TAX_WORLDLANGUAGES_MASSACHUSETTSLEADERTAX_FNCACT_PRESIDENTUSPEC_POLITICS_GENERAL1

The full article is on the original publisher site. This page only shows the headline and a very short excerpt.

AI insight

AI-generated

The decline in Canadian tourism directly reduces revenue for U.S. airlines, hotels, restaurants, and retail sectors in cities heavily dependent on Canadian visitors. The mechanism is demand_spike reversal (demand collapse) for travel and hospitality services. Impact is region-specific (U.S. cities near Canada, e.g., Myrtle Beach, Las Vegas) and country-specific (Canada-U.S. bilateral). Winners: Canadian domestic tourism destinations; Losers: U.S. tourism-dependent businesses.

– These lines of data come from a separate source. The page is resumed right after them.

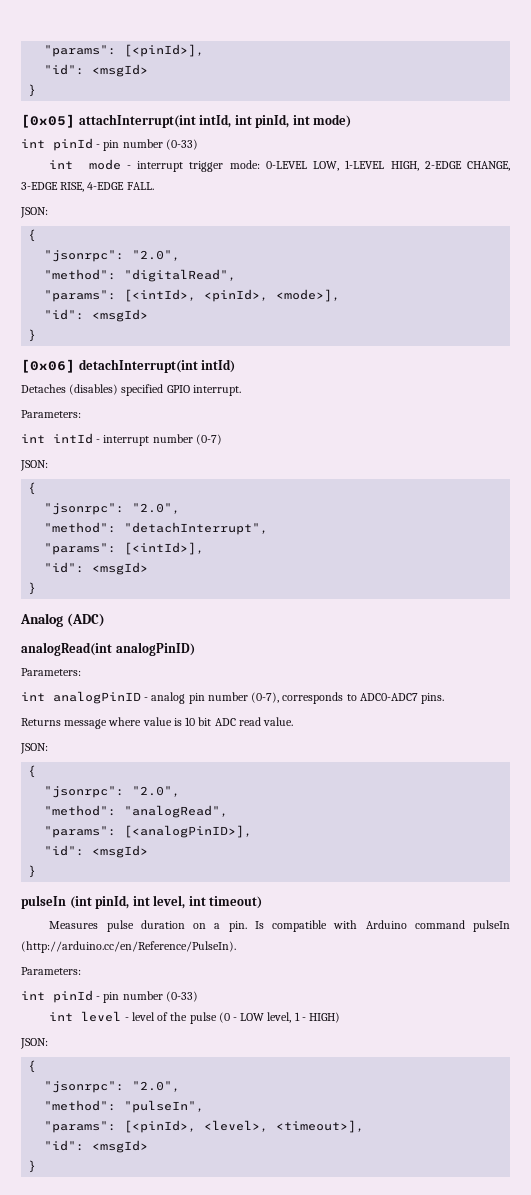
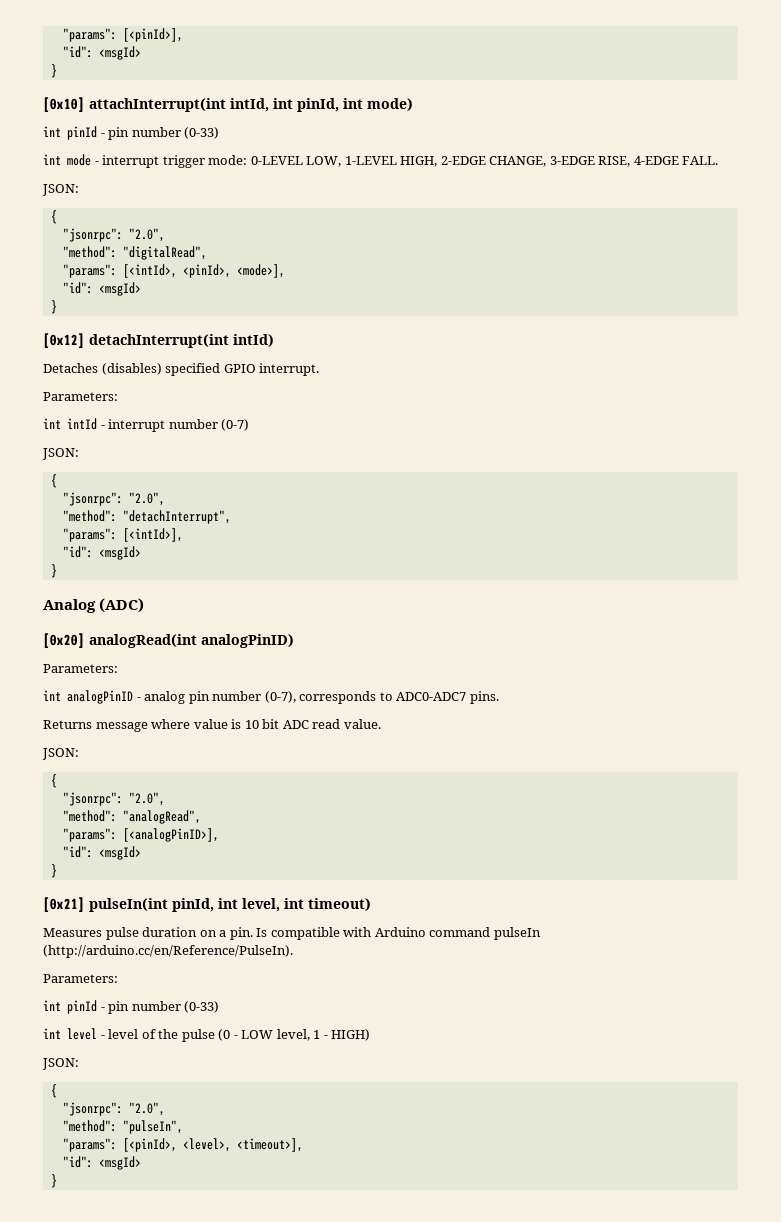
- [0x05] attachInterrupt(int intId, int pinId, int mode)
+ [0x10] attachInterrupt(int intId, int pinId, int mode)
- [0x06] detachInterrupt(int intId)
+ [0x12] detachInterrupt(int intId)
- analogRead(int analogPinID)
+ [0x20] analogRead(int analogPinID)
- pulseIn (int pinId, int level, int timeout)
+ [0x21] pulseIn(int pinId, int level, int timeout)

Signals our AI researcher identified

Extracted by our AI model from this article and related public sources β€” not direct quotes from the publisher.

  • Canadian tourism to U.S. fell 42% overall from April 2024 to March 2026.
  • Myrtle Beach saw a 65.4% decline in Canadian visitors.
  • Canadian tourism generated $20.5 billion and supported 140,000 U.S. jobs in 2024.
  • Decline attributed to strained relations, tariffs, and controversial remarks by President Trump.
  • Business travel also declined as Canadians opted for virtual meetings.
Sector verdictHOSPITALITYDownmagnitude 4/3 Β· confidence 3/5

U.S. hotels and restaurants in Canadian tourist hotspots face a 10-20% revenue decline within 48h; hotel rooms and restaurant meals are affected.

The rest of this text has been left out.